The Democrats put up a lousy candidate…whatever her record her campaign message was one of ‘look what I’ve done for you’ which tends to rouse the counter idea – ‘and what have you done for yourself and your friends’.
And as for the idea of voting for her because it was time to elect a woman as President….has the legacy of Thatcher been forgotten?
In G.B. we are used to parties with minority support coming to power…there’s another system which should be changed, but until we break the stranglehold of the main parties it won’t happen.
The arguments I heard about immigration re Brexit concerned employment, not race. Employers going for cheap labour, because they could.

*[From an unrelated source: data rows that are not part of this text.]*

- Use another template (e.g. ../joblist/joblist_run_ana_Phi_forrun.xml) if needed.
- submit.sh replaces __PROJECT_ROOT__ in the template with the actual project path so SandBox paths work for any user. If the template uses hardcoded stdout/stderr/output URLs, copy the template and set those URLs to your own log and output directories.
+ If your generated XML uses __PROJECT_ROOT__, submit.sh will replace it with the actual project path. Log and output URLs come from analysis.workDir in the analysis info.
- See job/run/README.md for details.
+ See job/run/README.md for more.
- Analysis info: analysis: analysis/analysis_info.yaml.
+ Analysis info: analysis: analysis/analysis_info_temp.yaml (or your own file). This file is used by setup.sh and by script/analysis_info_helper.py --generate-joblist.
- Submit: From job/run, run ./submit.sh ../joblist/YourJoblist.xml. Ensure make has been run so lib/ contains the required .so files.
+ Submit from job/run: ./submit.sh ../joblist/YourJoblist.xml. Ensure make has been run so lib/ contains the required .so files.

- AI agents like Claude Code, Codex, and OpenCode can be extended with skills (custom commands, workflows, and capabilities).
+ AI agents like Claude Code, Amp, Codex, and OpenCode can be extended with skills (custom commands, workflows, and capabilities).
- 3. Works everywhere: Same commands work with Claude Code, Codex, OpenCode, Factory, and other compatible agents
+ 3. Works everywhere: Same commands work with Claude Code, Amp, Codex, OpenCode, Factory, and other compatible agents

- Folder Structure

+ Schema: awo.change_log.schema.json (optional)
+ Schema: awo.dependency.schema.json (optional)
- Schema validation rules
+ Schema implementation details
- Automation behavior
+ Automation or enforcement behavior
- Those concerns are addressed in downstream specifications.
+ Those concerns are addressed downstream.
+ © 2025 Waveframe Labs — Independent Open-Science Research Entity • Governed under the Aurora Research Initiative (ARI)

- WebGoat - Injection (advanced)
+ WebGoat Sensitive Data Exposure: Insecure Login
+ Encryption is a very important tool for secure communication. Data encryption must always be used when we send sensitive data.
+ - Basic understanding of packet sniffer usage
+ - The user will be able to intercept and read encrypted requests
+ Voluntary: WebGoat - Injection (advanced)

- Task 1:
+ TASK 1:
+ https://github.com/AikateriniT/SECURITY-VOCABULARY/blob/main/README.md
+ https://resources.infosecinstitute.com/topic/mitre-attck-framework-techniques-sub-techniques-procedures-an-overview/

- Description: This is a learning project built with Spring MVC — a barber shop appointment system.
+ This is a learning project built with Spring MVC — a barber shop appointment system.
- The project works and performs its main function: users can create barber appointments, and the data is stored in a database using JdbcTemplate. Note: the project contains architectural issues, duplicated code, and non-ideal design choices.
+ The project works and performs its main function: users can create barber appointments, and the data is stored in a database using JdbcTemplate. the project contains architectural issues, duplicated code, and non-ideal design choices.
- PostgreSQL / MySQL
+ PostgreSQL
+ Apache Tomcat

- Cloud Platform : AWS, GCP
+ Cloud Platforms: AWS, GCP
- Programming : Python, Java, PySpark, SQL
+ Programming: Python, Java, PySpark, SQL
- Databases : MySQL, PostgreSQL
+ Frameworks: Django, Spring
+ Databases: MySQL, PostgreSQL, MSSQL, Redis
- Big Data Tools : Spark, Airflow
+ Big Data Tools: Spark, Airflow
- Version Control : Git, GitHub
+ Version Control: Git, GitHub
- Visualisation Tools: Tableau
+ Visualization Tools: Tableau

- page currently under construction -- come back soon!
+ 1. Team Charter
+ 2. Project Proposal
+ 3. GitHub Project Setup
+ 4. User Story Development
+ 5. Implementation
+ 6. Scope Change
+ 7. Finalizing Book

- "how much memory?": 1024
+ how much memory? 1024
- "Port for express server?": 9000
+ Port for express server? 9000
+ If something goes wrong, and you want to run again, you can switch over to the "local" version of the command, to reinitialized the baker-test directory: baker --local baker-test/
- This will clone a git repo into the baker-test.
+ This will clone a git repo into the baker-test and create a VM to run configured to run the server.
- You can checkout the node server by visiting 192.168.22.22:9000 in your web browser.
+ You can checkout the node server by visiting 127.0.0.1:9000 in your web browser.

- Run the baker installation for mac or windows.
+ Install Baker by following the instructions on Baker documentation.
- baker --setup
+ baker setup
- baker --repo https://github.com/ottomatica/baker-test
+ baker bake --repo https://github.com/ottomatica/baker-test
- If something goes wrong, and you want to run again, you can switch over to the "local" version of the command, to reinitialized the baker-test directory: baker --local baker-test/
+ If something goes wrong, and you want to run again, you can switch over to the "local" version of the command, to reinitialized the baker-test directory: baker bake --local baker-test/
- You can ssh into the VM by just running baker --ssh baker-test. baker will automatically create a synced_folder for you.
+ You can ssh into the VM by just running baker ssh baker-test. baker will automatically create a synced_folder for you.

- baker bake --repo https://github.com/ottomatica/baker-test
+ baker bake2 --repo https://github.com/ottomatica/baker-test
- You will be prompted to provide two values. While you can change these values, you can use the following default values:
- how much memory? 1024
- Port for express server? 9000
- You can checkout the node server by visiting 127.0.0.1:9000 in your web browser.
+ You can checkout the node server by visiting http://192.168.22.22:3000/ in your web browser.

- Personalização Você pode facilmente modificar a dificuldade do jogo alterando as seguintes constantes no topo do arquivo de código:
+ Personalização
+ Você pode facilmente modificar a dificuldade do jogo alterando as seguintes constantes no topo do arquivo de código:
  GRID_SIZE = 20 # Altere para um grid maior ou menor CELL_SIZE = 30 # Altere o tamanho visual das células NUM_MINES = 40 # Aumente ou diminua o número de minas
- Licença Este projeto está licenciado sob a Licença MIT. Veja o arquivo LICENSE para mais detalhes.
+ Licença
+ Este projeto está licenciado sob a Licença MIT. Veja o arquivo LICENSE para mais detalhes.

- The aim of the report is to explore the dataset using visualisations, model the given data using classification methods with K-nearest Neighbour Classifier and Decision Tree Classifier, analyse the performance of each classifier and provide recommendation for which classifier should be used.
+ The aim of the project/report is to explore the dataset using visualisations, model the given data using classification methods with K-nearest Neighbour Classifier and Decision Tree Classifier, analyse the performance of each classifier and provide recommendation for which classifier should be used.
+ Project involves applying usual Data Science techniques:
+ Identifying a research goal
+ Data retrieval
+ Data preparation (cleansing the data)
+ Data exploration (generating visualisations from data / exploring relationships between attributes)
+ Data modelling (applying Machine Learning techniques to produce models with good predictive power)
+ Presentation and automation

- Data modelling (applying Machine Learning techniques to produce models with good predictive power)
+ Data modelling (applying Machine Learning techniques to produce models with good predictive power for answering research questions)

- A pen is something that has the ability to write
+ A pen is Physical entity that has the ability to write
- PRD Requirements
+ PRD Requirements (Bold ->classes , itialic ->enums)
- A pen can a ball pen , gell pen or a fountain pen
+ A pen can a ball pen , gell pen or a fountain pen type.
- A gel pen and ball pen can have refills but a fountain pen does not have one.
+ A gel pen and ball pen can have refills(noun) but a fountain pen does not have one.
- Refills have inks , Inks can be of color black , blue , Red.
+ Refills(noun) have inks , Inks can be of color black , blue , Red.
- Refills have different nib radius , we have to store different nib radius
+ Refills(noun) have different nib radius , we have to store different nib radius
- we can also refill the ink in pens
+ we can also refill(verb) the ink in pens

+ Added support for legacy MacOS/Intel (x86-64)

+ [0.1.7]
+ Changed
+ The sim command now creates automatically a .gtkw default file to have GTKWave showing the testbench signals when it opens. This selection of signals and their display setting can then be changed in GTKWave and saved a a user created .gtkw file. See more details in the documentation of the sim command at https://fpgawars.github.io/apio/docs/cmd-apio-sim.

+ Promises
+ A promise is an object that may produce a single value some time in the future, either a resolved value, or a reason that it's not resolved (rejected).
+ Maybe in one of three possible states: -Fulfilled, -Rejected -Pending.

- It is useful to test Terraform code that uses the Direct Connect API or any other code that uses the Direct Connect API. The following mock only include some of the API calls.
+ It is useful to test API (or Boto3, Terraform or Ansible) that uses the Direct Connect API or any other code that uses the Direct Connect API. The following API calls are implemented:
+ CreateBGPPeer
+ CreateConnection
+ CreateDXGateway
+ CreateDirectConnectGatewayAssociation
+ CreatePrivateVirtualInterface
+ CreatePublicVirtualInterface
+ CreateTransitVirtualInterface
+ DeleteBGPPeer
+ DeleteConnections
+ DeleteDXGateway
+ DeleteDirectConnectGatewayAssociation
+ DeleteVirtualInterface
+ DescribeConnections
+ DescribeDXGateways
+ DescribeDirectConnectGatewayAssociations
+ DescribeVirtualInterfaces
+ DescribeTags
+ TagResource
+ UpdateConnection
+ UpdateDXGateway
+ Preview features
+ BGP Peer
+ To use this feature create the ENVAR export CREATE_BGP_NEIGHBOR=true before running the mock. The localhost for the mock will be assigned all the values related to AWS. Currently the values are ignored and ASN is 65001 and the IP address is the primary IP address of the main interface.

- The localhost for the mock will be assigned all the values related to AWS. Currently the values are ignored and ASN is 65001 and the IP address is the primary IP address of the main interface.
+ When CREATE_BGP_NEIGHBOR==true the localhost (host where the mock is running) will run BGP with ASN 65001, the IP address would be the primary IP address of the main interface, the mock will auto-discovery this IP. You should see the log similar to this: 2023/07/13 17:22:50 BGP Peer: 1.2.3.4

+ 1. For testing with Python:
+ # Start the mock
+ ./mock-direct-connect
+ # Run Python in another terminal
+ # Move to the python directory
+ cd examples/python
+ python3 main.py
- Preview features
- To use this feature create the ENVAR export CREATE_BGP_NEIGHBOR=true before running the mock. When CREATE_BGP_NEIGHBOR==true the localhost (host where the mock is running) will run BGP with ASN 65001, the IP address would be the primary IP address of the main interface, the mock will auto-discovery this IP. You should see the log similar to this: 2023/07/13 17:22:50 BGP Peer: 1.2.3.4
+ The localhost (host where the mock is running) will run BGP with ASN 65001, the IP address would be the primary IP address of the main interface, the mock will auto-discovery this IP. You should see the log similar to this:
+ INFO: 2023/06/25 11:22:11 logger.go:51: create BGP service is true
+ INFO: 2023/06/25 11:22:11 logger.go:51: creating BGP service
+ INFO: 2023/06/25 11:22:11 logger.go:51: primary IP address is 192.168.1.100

As for voting against one’s best interest – I could be wrong but when you feel at the end of your tether, lashing out is often the first reflex.
Helen, the unemployment rate in the US is low, relative to France, where I live. The French haven’t elected Le Pen yet and she doesn’t look set to win in the next election, either. So there is something different going on in the States.
I agree with the sentiment in your last statement. However I think many people in the States feel at the end of their tether because they have been coached to do so. Just look at the Fox News — in the Red States, that’s all a lot of people watch — treatment of the health care law. They fought it. Then when it passed they argued for ways to avoid implementing it. Then when people overwhelmingly signed up for it and liked the program, they still didn’t say anything good about it. If the only analysis you hear is negativity laced with lies (Trump was a big supporter of the birther conspiracy) you are likely to have a negative attitude. Depressed and angry people don’t see the options available to them. Trump played on that. He made people more angry, encouraged them to lash out when a less extreme response might actually lead to a solution.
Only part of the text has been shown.